C/C++ Low level str to uppercase?

Bobi B.

Active Member

Thanks: 74
Messages: 165

#26
I have a question concerning "char *copy = strdup(s);" in the above example.
A friend told me that strdup is rather not that good to be employed, because strncpy is better to be used. strncpy is recommended. What do you think ?
I cannot speak for you friend; better ask him. However, both have really different purpose: strdup(3) will allocate a heap buffer and will return a copy of given string (transferring new pointer ownership to you, hence the necessity of free(3)), whereas strcpy(3) (or strncpy(3)) will copy string into a buffer you provide; that can be a stack buffer, a heap buffer, memory-mapped memory, etc.

"/* remember to free() the copy! */" why? It will be free after returning to main() automatically, no? no need of free(copy) ?
Your statement is correct -- the OS will free process' memory upon exit; omitting free(3) is perfectly fine for a small, quick-running program. But consider a library, whose use you cannot foresee, or a daemon, which runs for days, weeks or months. You better not get used to being lazy :)
 

leebrown66

Well-Known Member

Thanks: 102
Messages: 300

#27
"/* remember to free() the copy! */" why? It will be free after returning to main() automatically, no? no need of free(copy) ?
It will not be free after returning to main. During the lifetime of main it will not be free (which is the point).

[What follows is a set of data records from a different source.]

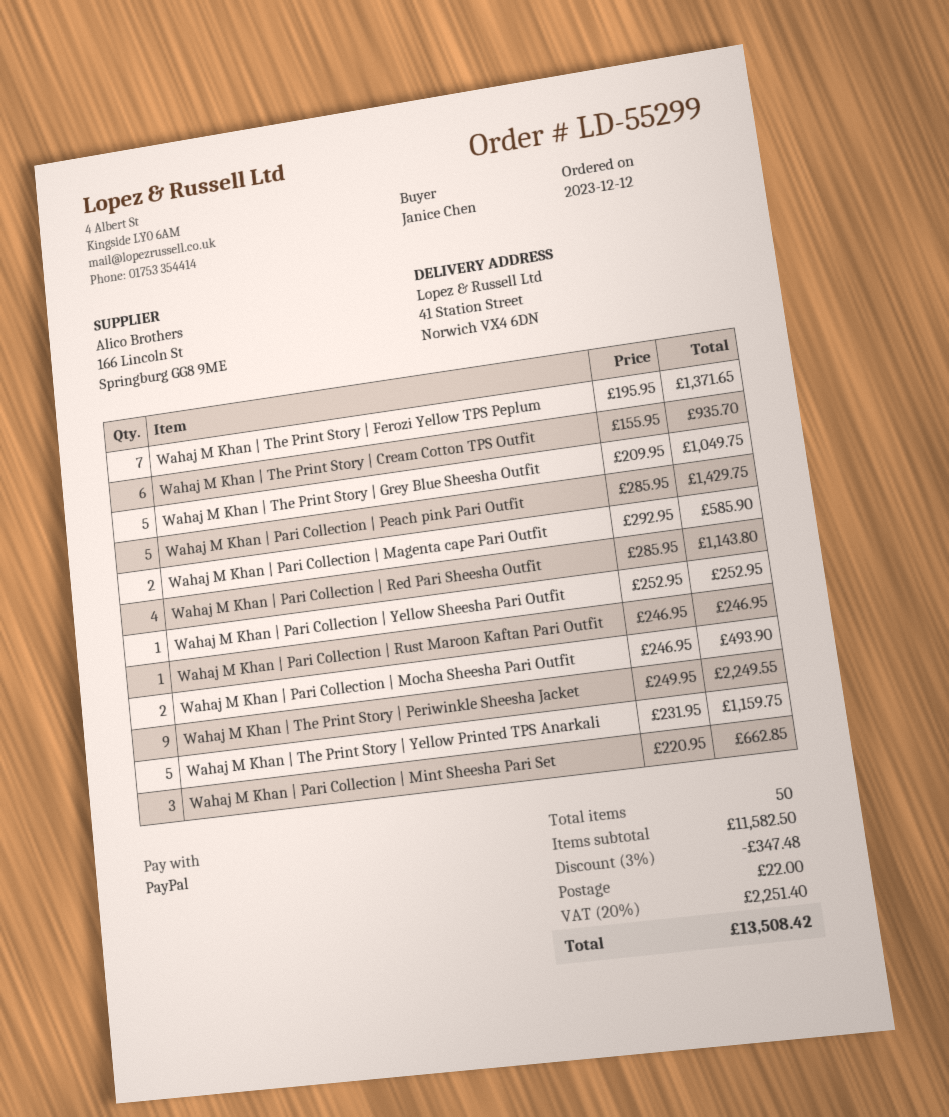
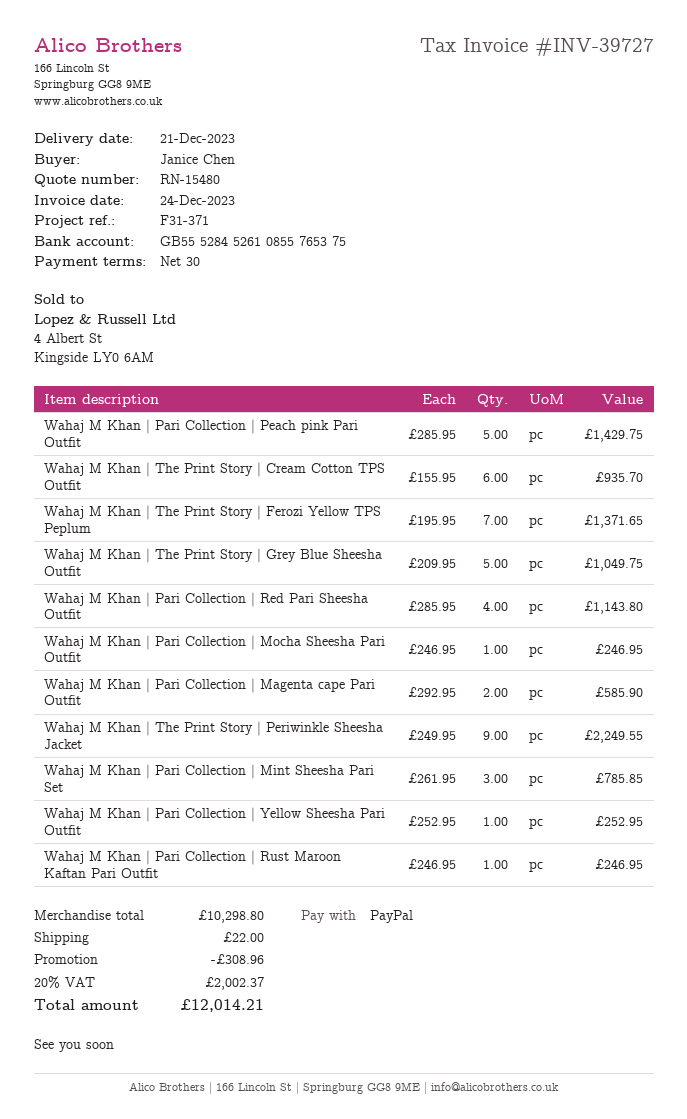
Wahaj M Khan | Pari Collection | Mocha Sheesha Pari Outfit: 2 x 246.95 = 493.90 -> 1 x 246.95 = 246.95
Wahaj M Khan | The Print Story | Yellow Printed TPS Anarkali: 5 x 231.95 = 1159.75 -> none
Wahaj M Khan | Pari Collection | Mint Sheesha Pari Set: 3 x 220.95 = 662.85 -> 3 x 261.95 = 785.85
subtotal: 11582.50 -> 10298.80
discount: 347.48 -> 308.96
tax: 20% = 2251.40 -> 20% = 2002.37
total: 13508.42 -> 12014.21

When main finishes and returns, then yes all memory the running program used is returned to the OS.
 

ralphbsz

Daemon

Thanks: 687
Messages: 1,158

#28
I have a question concerning "char *copy = strdup(s);" in the above example.
A friend told me that strdup is rather not that good to be employed, because strncpy is better to be used. strncpy is recommended. What do you think ?
The problem with strdup() is that the caller might give you an arbitrarily long string, perhaps something that is not actually null-terminated. This is the fundamental problem of "buffer overrun attacks": A program expects a string of a sensible length, perhaps of a maximum length, but the caller gives it a much longer string, perhaps an unterminated one. It is obviously a source of bugs; but it can also be much worse, and be a source of hack attacks.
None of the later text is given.